Coal trade organization America’s Power has countered a recent Union of Concerned Scientists analysis that claimed coal generation self-commitments are unnecessarily costing Midwestern ratepayers millions.

The group, formerly known as the American Coalition for Clean Coal Electricity, said that far from conducting uneconomic behavior, MISO’s coal units closely follow energy demand. The group said that in 2018, changes in electricity demand and coal generation output correlated about 87% of the time, regardless of utility or whether MISO issued dispatch instructions. It also said the percentage was the same as natural-gas fired generation in the footprint.

“Not only are coal-fired generating units run economically, they are run according to market demand as much any other type of generation in MISO,” America’s Power said in its rebuttal, released June 25 and titled “Never Let the Truth Get in the Way of a Good Story.”

“Self-committing coal-fired power plants is not a trick to rip off ratepayers,” it said. “Rather, it benefits ratepayers and helps maintain the reliability of the electricity grid.”

UCS’ June analysis concluded that coal plant self-commitments saddled Midwest electricity customers with $350 million in avoidable costs in 2018. The study also said individual ratepayers could have saved an average $60 apiece over the year if the most efficient existing resources in MISO were deployed instead of coal plant self-scheduling. UCS used the study to make a case for state regulators to open investigatory dockets into utilities that exhibit high costs. (See UCS Analysis Knocks Coal Self-commitments.)

Coal Self-Commit Study
| America’s Power

MISO has said about 90% of energy from its coal is either from economic commitments or economically dispatched above the units’ economic minimum levels.

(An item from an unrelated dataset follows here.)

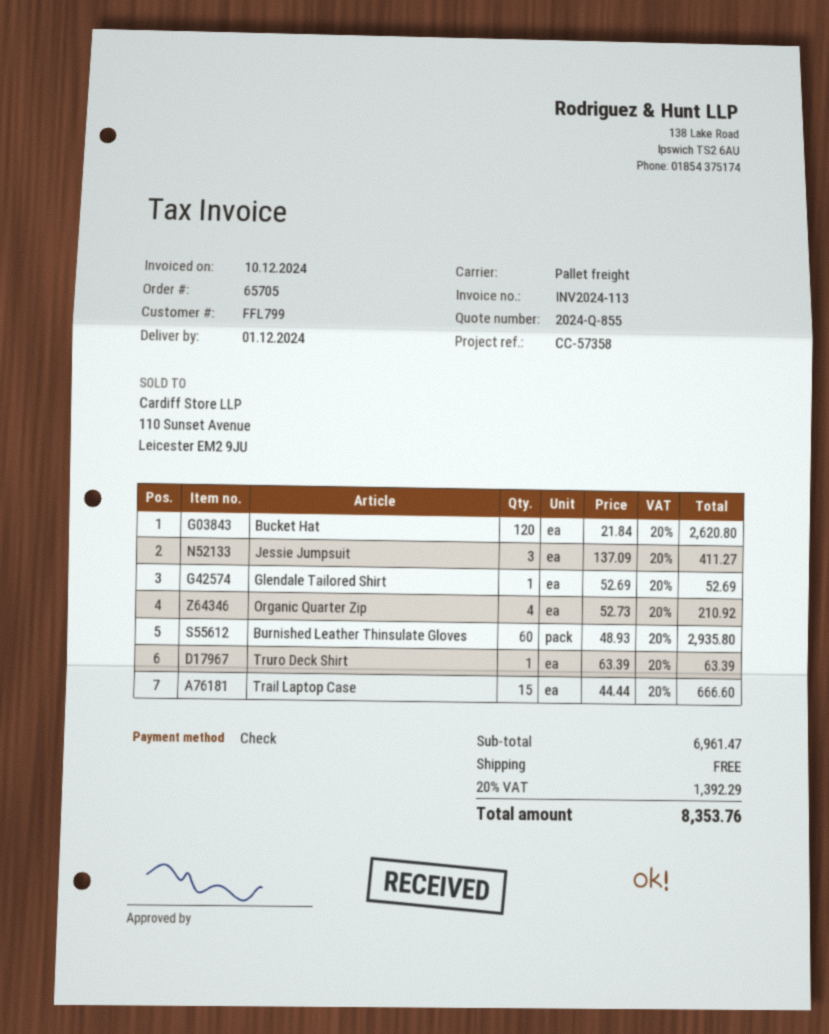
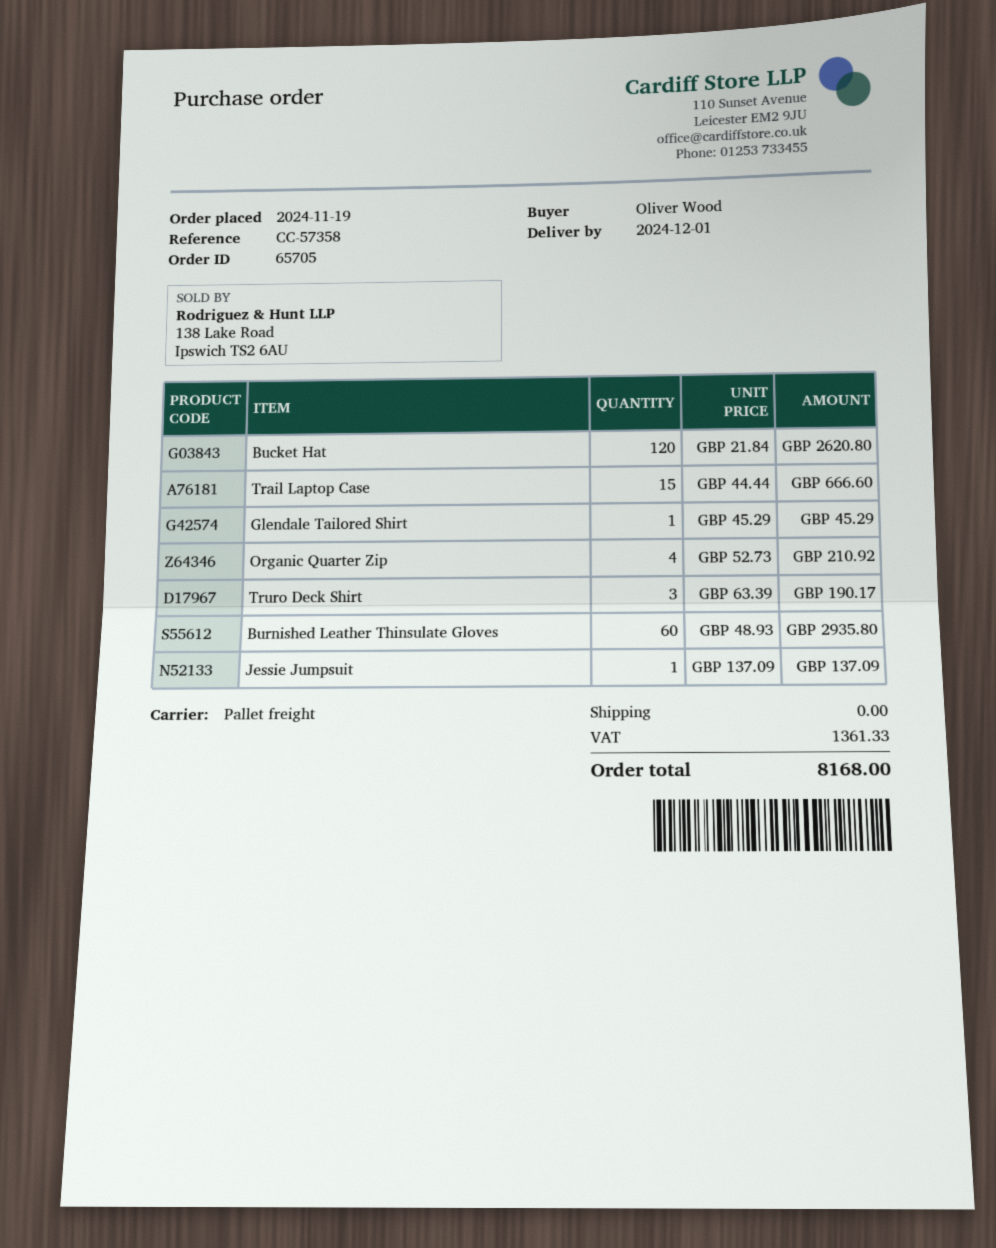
Jessie Jumpsuit: 3 x 137.09 = 411.27 -> 1 x 137.09 = 137.09
Glendale Tailored Shirt: 1 x 52.69 = 52.69 -> 1 x 45.29 = 45.29
Truro Deck Shirt: 1 x 63.39 = 63.39 -> 3 x 63.39 = 190.17
tax: 1392.29 -> 1361.33
total: 8353.76 -> 8168.00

“Some claim that self-commitment of coal-fired resources results in prolonged run times and uneconomic outcomes for end-use customers,” MISO said in an April report. “Further, they say self-commitment distorts the markets by allowing coal units to displace lower-cost renewables and other resources from the grid. In fact, the vast majority of all self-committed coal generation in MISO is actually dispatched economically — meaning it is the lowest-cost resource option that MISO markets have available at the time to serve load.”

MISO Executive Director of Market Operations Shawn McFarlane said most self-committed, coal-fired energy is dispatched economically.

“We try to minimize any uneconomic dispatch … taking into account operational constraints,” McFarlane said during the Market Subcommittee meeting in May.

Monitor to Weigh in

On Thursday, MISO’s Independent Market Monitor David Patton told the MSC that he will publish his own report on coal self-commitments next month, but he doesn’t anticipate alerting staff and stakeholders to a problem.

Coal resources that offer in the day-ahead market as must-run are overwhelmingly offered economically, Patton said. He said 98% of available offline coal units offered economically in the day-ahead market this spring, up from 89% last year.

“As gas prices fall, it’s becoming harder to predict when it will be economic for coal resources to run,” Patton said. Offering in must-run status prevent the units from incurring expensive cycling costs when they’re decommitted and brought back online later, he said.